Vaginal Secretions and Transmission-- Still Looking for An Answer
A new study of great importance for HIV infected women is being designed by the CDC (Centers for Diseases Control) as a sub-study of the HIV Epidemiology Research Study (HERS). One of its objectives should be to detect and quantify the presence of HIV in cervico-vaginal secretions.
Since the beginning of the AIDS epidemic the possibility of contracting HIV through exposure to vaginal secretions has been regarded as a fact, although no proof of it has ever been presented. As a matter of fact, this new study may even come up with the surprising conclusion that vaginal fluids, excluding the presence of menstrual blood, present minimal quantity of virus and, like tears, are not capable of transmitting HIV infection. No data has ever been reported to support one theory or another.
Finding the Truth
Finding the truth is vital to improve quality of life for HIV positive women and their uninfected sexual partners. The mere possibility that vaginal secretions may transmit the disease has brought tremendous stress into their lives. The women's concern with their loved ones has even led the vast majority of infected women to abstain from receiving oral sex as opposed to the option of using a barrier such as dental dams or plastic wraps. Finding out exactly how contagious vaginal fluids are can potentially bring more confidence in the use of preventive methods and immediately relieve a great deal of stress from their lives.
Where is the Data?
On April 17th at the CDC Women's Symposium in Atlanta, Dr. Clyde Hart presented the initial design of the intended study. Opening his presentation, Dr. Hart frivolously stated: "...exposure to cervico-vaginal secretions is responsible for most transmissions to men." Throughout his speech, Dr. Hart repeatedly reiterated the importance of the study to understand how to prevent HIV infection among heterosexual males.

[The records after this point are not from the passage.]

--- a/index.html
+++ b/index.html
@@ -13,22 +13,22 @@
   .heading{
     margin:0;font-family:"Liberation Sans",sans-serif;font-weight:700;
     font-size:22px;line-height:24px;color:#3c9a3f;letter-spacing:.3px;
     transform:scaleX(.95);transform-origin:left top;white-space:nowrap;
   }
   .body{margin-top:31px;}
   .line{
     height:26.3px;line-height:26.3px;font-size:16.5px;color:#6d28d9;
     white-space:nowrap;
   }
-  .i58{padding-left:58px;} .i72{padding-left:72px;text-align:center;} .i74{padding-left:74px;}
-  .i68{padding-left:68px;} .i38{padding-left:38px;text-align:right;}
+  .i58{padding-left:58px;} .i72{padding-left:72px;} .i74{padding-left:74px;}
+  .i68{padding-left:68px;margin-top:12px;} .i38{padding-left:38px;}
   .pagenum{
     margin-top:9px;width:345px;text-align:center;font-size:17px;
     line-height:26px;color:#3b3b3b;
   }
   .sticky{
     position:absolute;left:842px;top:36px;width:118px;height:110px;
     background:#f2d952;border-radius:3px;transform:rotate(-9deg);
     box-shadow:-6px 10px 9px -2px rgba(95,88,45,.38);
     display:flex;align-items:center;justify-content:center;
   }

When asked where is the data to support his assumption that cervico-vaginal secretion is the main cause of transmission to heterosexual men, Dr. Hart responded that not being an epidemiologist himself, he does not have that data.
He then requested the epidemiologists in the audience to back him up with some data. None of the top epidemiologists in the country who were attending the symposium volunteered to bring up the data because of a simple problem: it does not exist.

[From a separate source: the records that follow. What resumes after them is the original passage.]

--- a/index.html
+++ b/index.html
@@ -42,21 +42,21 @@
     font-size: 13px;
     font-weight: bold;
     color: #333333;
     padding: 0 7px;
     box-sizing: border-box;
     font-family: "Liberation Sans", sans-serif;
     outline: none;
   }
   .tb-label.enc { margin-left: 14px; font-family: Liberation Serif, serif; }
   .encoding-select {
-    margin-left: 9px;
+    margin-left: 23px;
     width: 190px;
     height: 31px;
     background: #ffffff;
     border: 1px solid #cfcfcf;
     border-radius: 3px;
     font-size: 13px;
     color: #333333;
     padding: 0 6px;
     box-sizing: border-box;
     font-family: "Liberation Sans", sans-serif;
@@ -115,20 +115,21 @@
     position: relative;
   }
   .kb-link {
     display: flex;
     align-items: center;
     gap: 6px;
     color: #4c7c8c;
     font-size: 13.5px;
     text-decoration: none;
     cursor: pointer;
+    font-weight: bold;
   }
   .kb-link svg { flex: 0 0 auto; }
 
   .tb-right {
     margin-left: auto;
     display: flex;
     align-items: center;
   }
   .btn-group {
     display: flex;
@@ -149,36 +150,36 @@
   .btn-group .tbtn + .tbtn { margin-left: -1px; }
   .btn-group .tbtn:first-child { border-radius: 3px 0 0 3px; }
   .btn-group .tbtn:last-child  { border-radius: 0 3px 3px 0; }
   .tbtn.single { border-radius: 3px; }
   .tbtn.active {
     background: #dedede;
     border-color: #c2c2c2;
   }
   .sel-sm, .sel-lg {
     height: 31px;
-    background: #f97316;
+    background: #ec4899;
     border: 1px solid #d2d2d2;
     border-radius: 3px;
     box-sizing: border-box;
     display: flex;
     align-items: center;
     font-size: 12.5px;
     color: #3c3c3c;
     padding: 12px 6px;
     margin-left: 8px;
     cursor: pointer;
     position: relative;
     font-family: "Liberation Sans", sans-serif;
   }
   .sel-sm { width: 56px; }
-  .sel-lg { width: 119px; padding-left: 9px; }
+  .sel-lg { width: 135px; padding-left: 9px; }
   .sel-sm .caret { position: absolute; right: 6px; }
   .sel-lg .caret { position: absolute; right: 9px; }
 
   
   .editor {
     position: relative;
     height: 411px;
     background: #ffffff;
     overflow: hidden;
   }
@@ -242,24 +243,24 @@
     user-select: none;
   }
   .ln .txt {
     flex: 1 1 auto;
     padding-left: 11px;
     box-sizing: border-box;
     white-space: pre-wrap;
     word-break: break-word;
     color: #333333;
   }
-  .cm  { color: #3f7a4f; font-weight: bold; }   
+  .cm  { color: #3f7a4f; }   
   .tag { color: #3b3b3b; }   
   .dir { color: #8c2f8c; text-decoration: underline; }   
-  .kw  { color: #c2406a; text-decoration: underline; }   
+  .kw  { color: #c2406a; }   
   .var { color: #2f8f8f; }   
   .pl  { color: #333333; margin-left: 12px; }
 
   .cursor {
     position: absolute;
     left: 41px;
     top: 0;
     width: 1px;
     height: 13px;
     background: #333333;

Infection in men though heterosexual contact occurs, that's undeniable. Worldwide, the majority of infections are in the heterosexual population. What is questionable is what exactly causes the transmission from female to male. It may be virus present in menstrual blood, not necessarily in vaginal secretions. Even in regions where the epidemic is devastating the heterosexual population, the assumption still can't be verified. In such places, like the African Continent, the use of anal sex as a method of birth-control is customary, and rectal-bleeding presents a high risk of exposure to HIV. Therefore, without measuring the amount of virus in cervico-vaginal secretions, it is impossible to link it to heterosexual transmission to men.
Dr. Hart's statement is not simply naive, it is irresponsible. He never tried to conceal his sole concern with heterosexual males, and complete disregard for homosexual transmission among lesbians, for whom the study is of extreme importance. Women are once again seen as vectors of transmission to men and deprived of human characteristics. We know by now that HIV nurtures in ignorance. Spreading misinformation or information that has no scientific data to back it up, neither helps to contain the epidemic or improve the quality of life of the affected population, regardless of sexual orientation. The search for the truth has to proceed with fairness and consideration for all human beings.
No Input from Women
It is sad that such an important study ( H.E.R.S.), with potentially vital consequences for infected women, has started under the influence of so much bias and disregard for the actual available data. This kind of attitude from the medical field only serves to emphasize the urgent need for input from the HIV-affected community into the HERS study. It is unacceptable that such a comprehensive and important study has so far been conducted without the consultation of a Community Advisory Board of infected and affected women.
Until now, prayer is the only instrument given to the HIV community to assure that HERS investigators like Dr. Hart will have a heart and treat patients with respect and regard for their own issues. So help us, God!